Small RNA class transition from siRNA/piRNA to miRNA during pre-implantation mouse development

Small RNA class transition from siRNA/piRNA to miRNA during pre-implantation mouse development
Yusuke Ohnishi1,2, Yasushi Totoki3, Atsushi Toyoda4, Toshiaki Watanabe5,6, Yasuhiro Yamamoto5,6, Katsushi Tokunaga2, Yoshiyuki Sakaki4, Hiroyuki Sasaki5,6 and Hirohiko Hohjoh1,*

1Department of Molecular Genetics, National Institute of Neuroscience, NCNP, Tokyo 187-8502, 2Department of Human Genetics, Graduate School of Medicine, The University of Tokyo, Tokyo 113-0033, 3Cancer Genomics Project, National Cancer Center Research Institute, Tokyo 104-0045, 4Sequence Technology Team, RIKEN Genomic Sciences Center, Yokohama 230-0045, 5Division of Human Genetics, Department of Integrated Genetics, National Institute of Genetics, Research Organization of Information and Systems and 6Department of Genetics, School of Life Science, The Graduate University for Advanced Studies, Mishima 411-8540, Japan

*To whom correspondence should be addressed. Tel: , ext. 5951; Fax: +81 42 346 1755; Email: hohjohh@ncnp.go.jp

Received February 9, 2010. Revised March 17, 2010. Accepted March 18, 2010.
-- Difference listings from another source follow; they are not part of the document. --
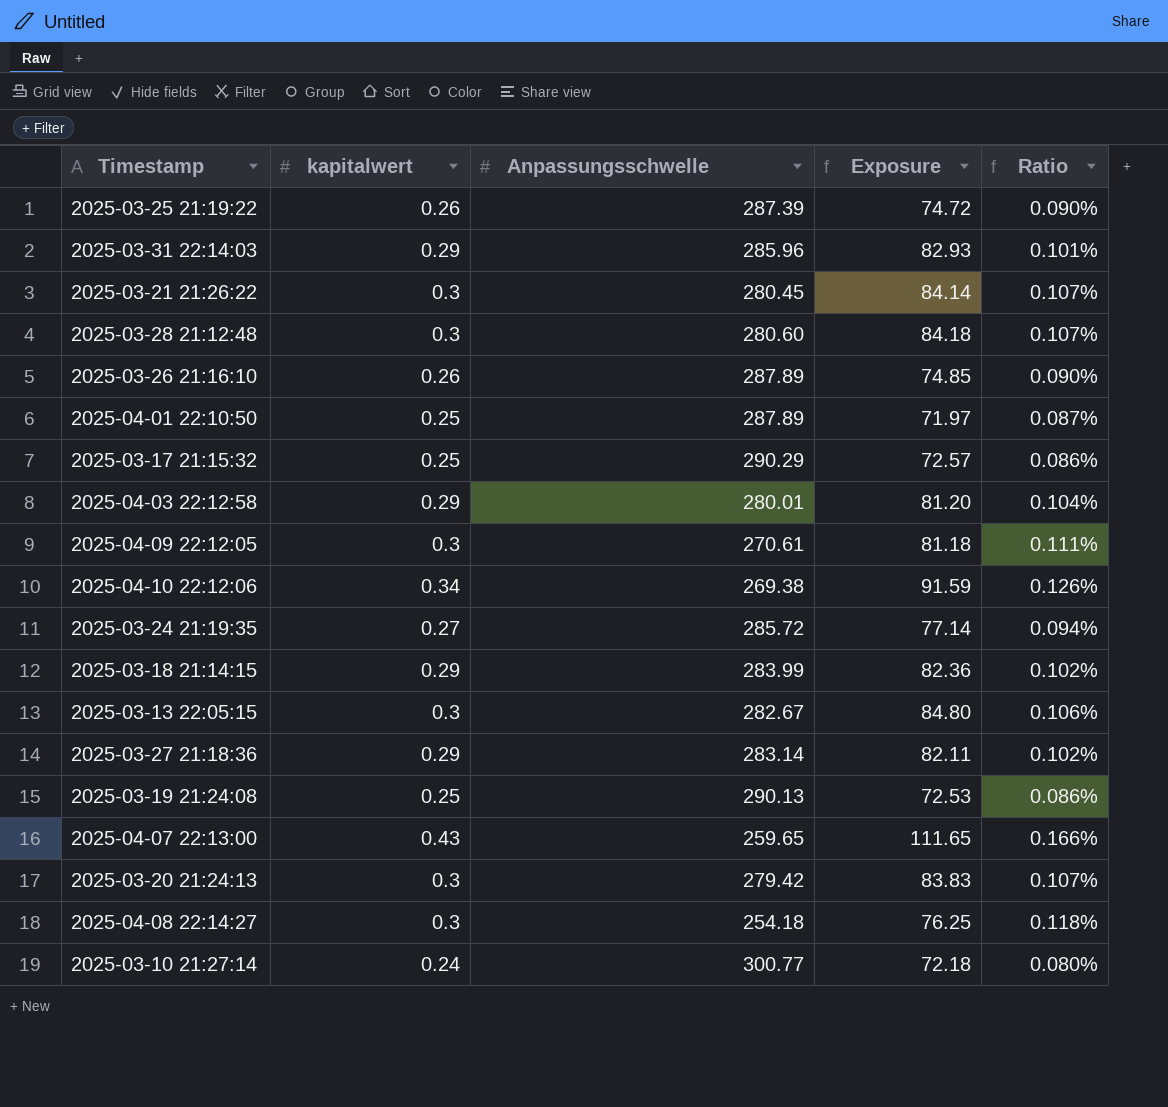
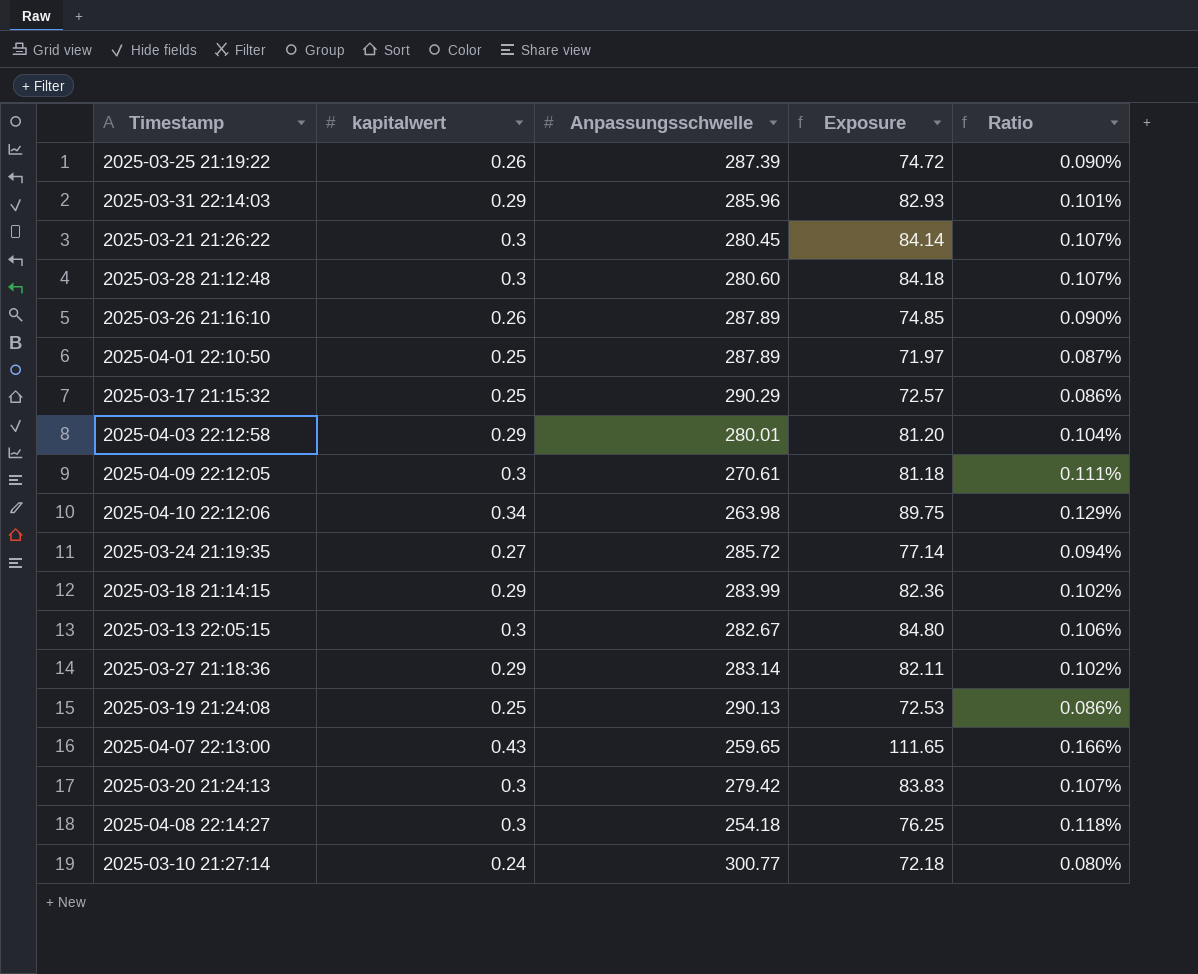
2025-04-10 22:12:06 | Anpassungsschwelle: 269.38 -> 263.98
2025-04-10 22:12:06 | Exposure: 91.59 -> 89.75
2025-04-10 22:12:06 | Ratio: 0.126% -> 0.129%

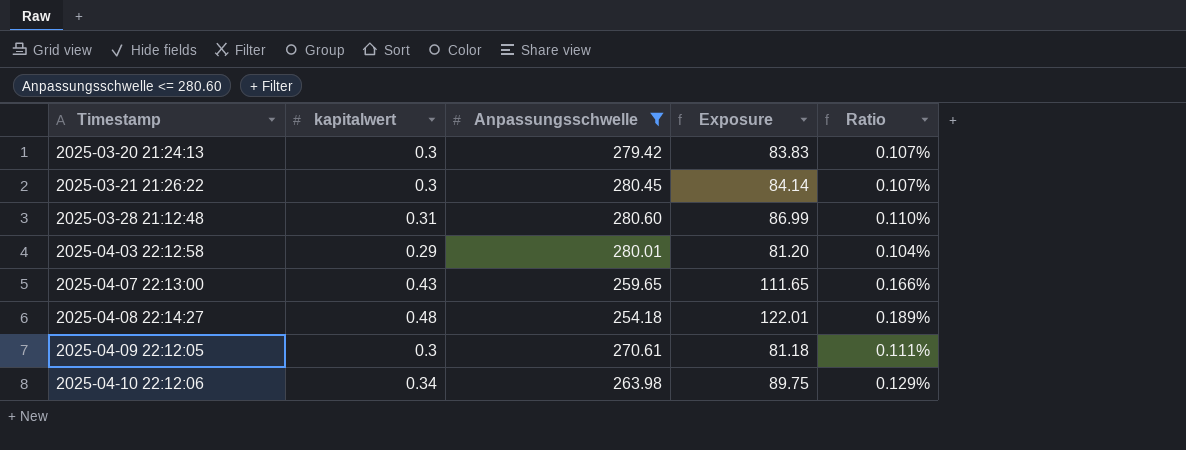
filter: none -> Anpassungsschwelle <= 280.60
row order: none -> Timestamp ascending
2025-03-28 21:12:48 | kapitalwert: 0.3 -> 0.31
2025-03-28 21:12:48 | Exposure: 84.18 -> 86.99
2025-03-28 21:12:48 | Ratio: 0.107% -> 0.110%
2025-04-08 22:14:27 | kapitalwert: 0.3 -> 0.48
2025-04-08 22:14:27 | Exposure: 76.25 -> 122.01
2025-04-08 22:14:27 | Ratio: 0.118% -> 0.189%

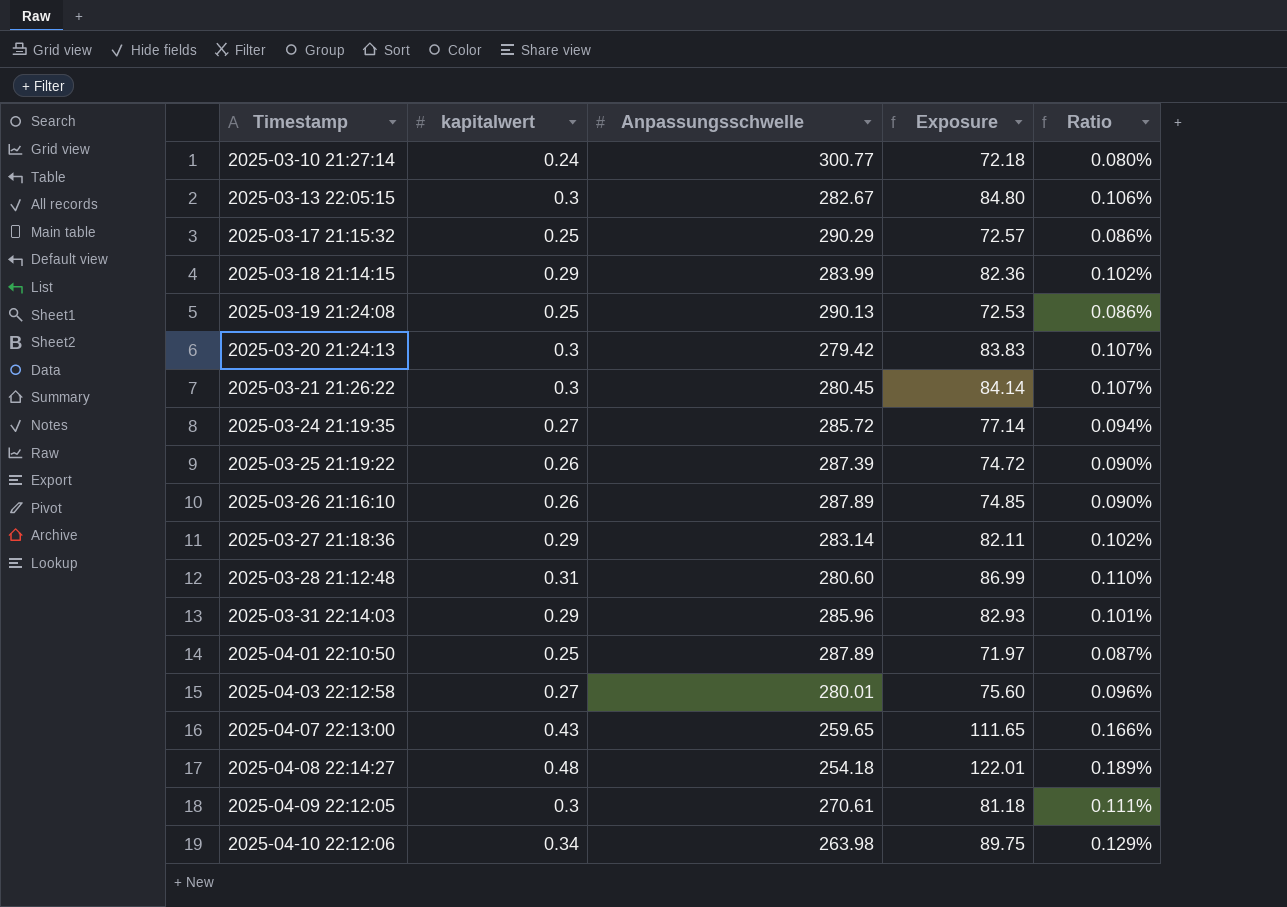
filter: Anpassungsschwelle <= 280.60 -> none
2025-04-03 22:12:58 | kapitalwert: 0.29 -> 0.27
2025-04-03 22:12:58 | Exposure: 81.20 -> 75.60
2025-04-03 22:12:58 | Ratio: 0.104% -> 0.096%

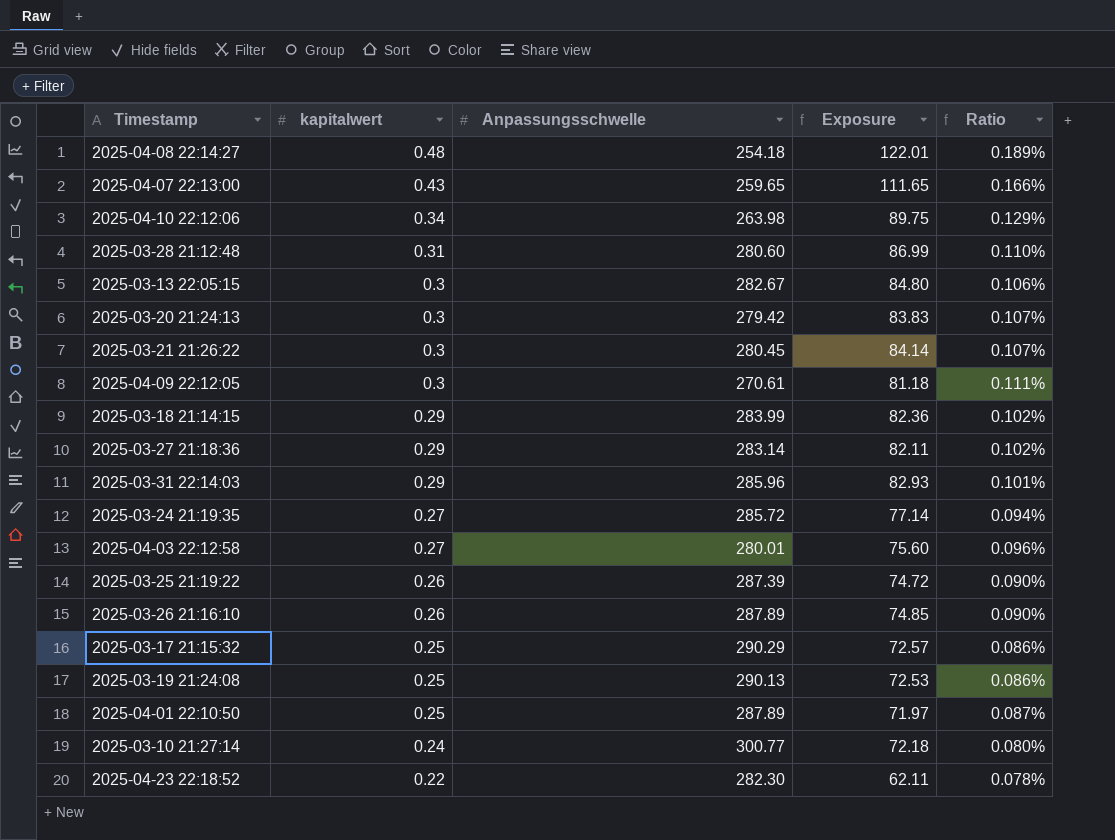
row order: Timestamp ascending -> kapitalwert descending
row 2025-04-23 22:18:52: none -> 0.22 | 282.30 | 62.11 | 0.078%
Recent studies showed that small interfering RNAs (siRNAs) and Piwi-interacting RNA (piRNA) in mammalian germ cells play important roles in retrotransposon silencing and gametogenesis. However, subsequent contribution of those small RNAs to early mammalian development remains poorly understood. We investigated the expression profiles of small RNAs in mouse metaphase II oocytes, 8–16-cell stage embryos, blastocysts and the pluripotent inner cell mass (ICM) using high-throughput pyrosequencing. Here, we show that during pre-implantation development a major small RNA class changes from retrotransposon-derived small RNAs containing siRNAs and piRNAs to zygotically synthesized microRNAs (miRNAs). Some siRNAs and piRNAs are transiently upregulated and directed against specific retrotransposon classes. We also identified miRNAs expression profiles characteristic of the ICM and trophectoderm (TE) cells. Taken together, our current study reveals a major reprogramming of functional small RNAs during early mouse development from oocyte to blastocyst.